[<prev] [next>] [<thread-prev] [thread-next>] [day] [month] [year] [list]
Message-ID: <1c060bde-8d44-146c-6d67-a7b145aa1b59@oracle.com>
Date: Fri, 1 Nov 2019 16:23:43 -0700
From: Mike Kravetz <mike.kravetz@...cle.com>
To: Mina Almasry <almasrymina@...gle.com>
Cc: shuah@...nel.org, linux-kernel@...r.kernel.org, linux-mm@...ck.org,
linux-kselftest@...r.kernel.org, cgroups@...r.kernel.org,
aneesh.kumar@...ux.vnet.ibm.com
Subject: Re: [PATCH v8 5/9] hugetlb: disable region_add file_region coalescing
On 10/29/19 6:36 PM, Mina Almasry wrote:
> A follow up patch in this series adds hugetlb cgroup uncharge info the
> file_region entries in resv->regions. The cgroup uncharge info may
> differ for different regions, so they can no longer be coalesced at
> region_add time. So, disable region coalescing in region_add in this
> patch.
>
> Behavior change:
>
> Say a resv_map exists like this [0->1], [2->3], and [5->6].
>
> Then a region_chg/add call comes in region_chg/add(f=0, t=5).
>
> Old code would generate resv->regions: [0->5], [5->6].
> New code would generate resv->regions: [0->1], [1->2], [2->3], [3->5],
> [5->6].
>
> Special care needs to be taken to handle the resv->adds_in_progress
> variable correctly. In the past, only 1 region would be added for every
> region_chg and region_add call.

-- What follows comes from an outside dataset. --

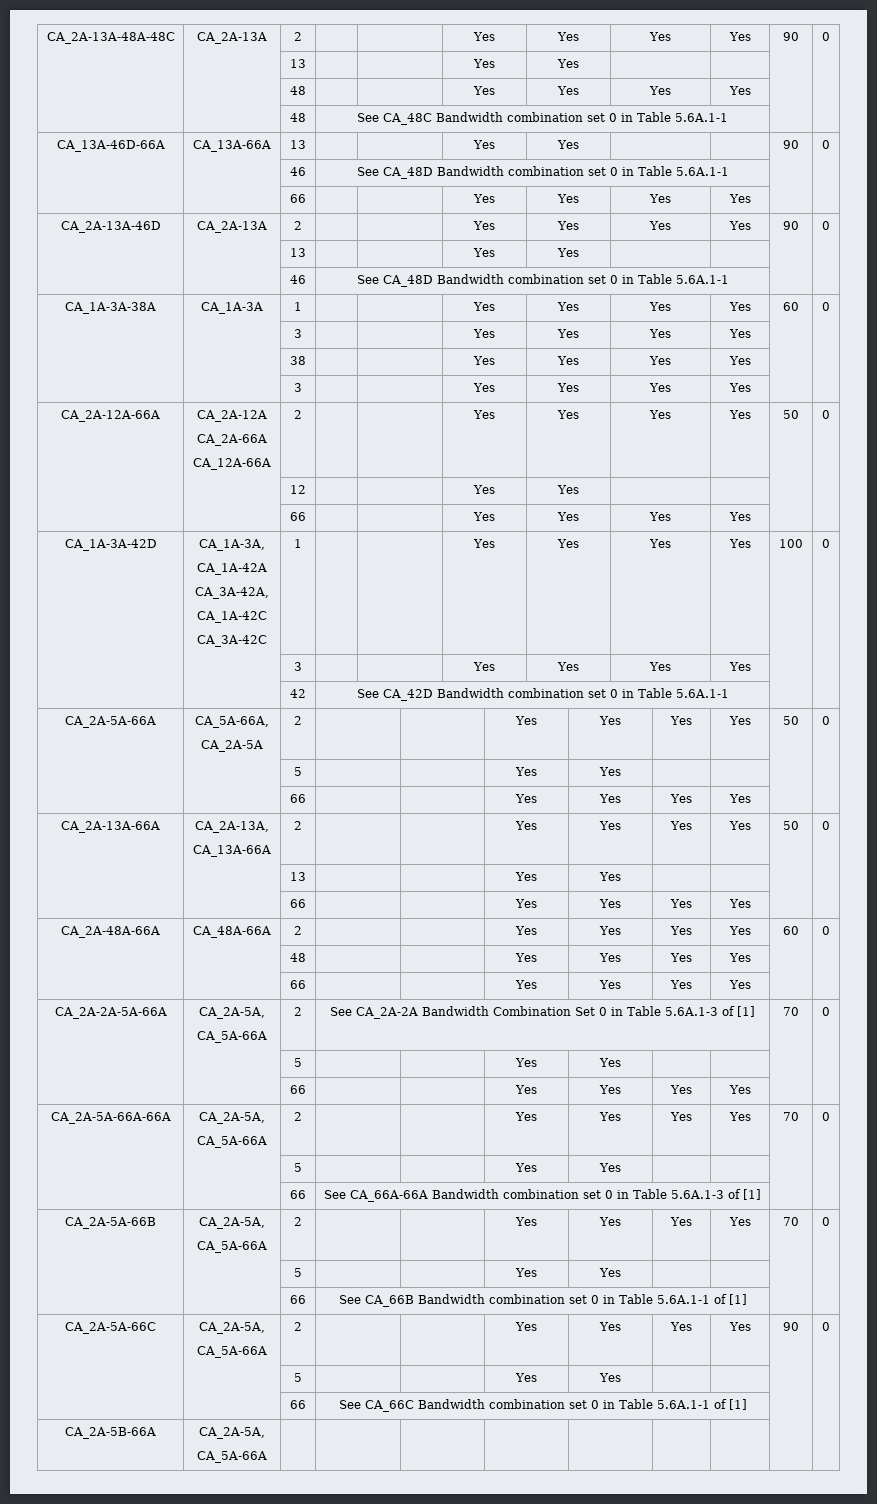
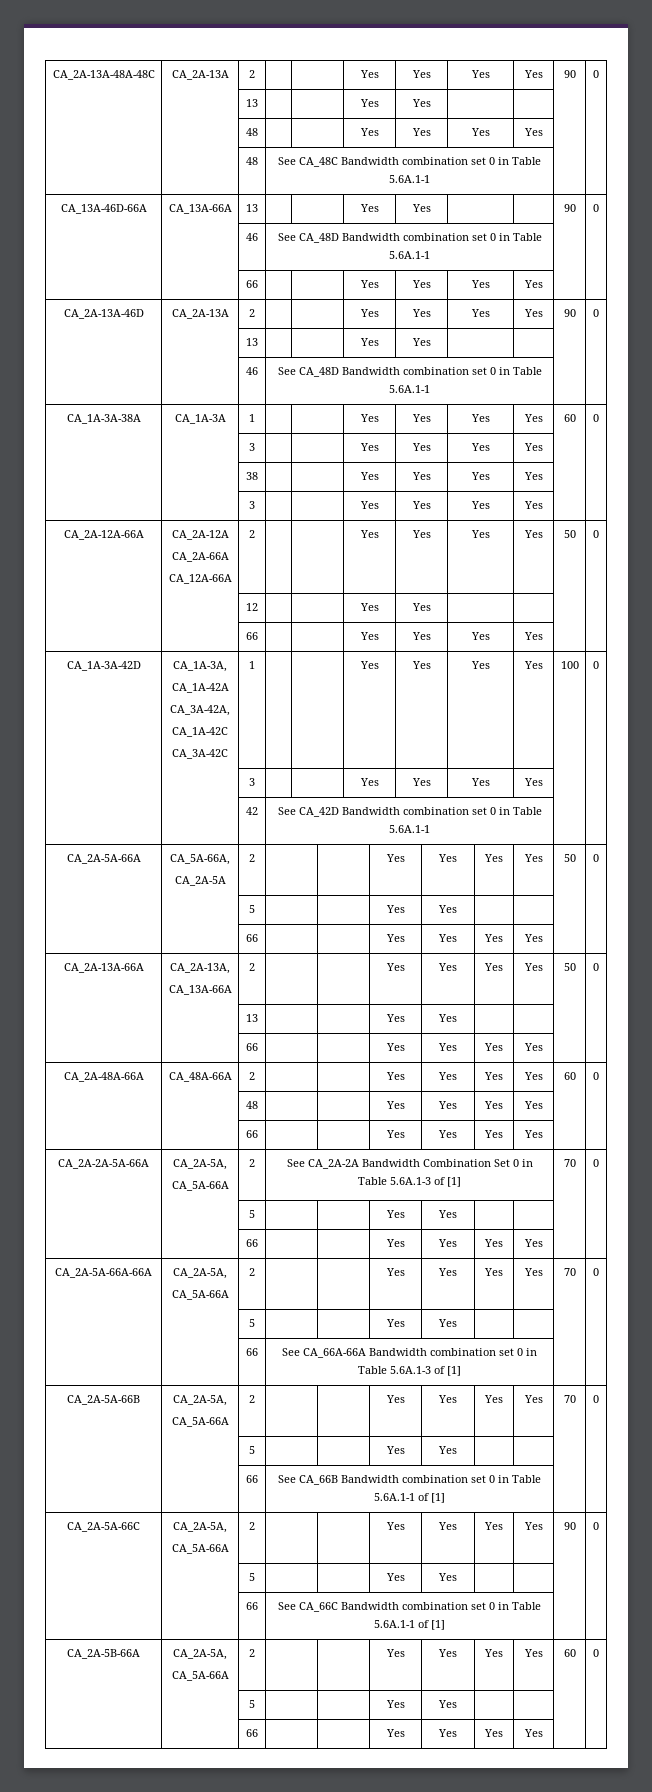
  CA_2A-5B-66A | CA_2A-5A,
- CA_5A-66A | | | | | | | | |
+ CA_5A-66A | 2 | | | Yes | Yes | Yes | Yes | 60 | 0
+ | | 5 | | | Yes | Yes | | | |
+ | | 66 | | | Yes | Yes | Yes | Yes | |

But now, each call may add multiple
> regions, so we can no longer increment adds_in_progress by 1 in region_chg,
> or decrement adds_in_progress by 1 after region_add or region_abort. Instead,
> region_chg calls add_reservation_in_range() to count the number of regions
> needed and allocates those, and that info is passed to region_add and
> region_abort to decrement adds_in_progress correctly.
I think this commit message should also mention that we have changed the
assumption previously made in the code that region_add after region_chg
could never fail. It is described in comments, but would be worth a mention
here as well.
>
> Signed-off-by: Mina Almasry <almasrymina@...gle.com>
Thanks for the continued updates. I can not spot any major issues with this
version of the patch. There are some questions and suggestions embedded
below. With those addressed, you can add:
Reviewed-by: Mike Kravetz <mike.kravetz@...cle.com>
As mentioned previously, this reservation code is quite fragile. Changing
it does make me nervous. The good thing is that there is not a 'significant'
change in behavior for the normal/expected code paths. It is the handling of
the race conditions and unexpected behavior that mostly makes me nervous.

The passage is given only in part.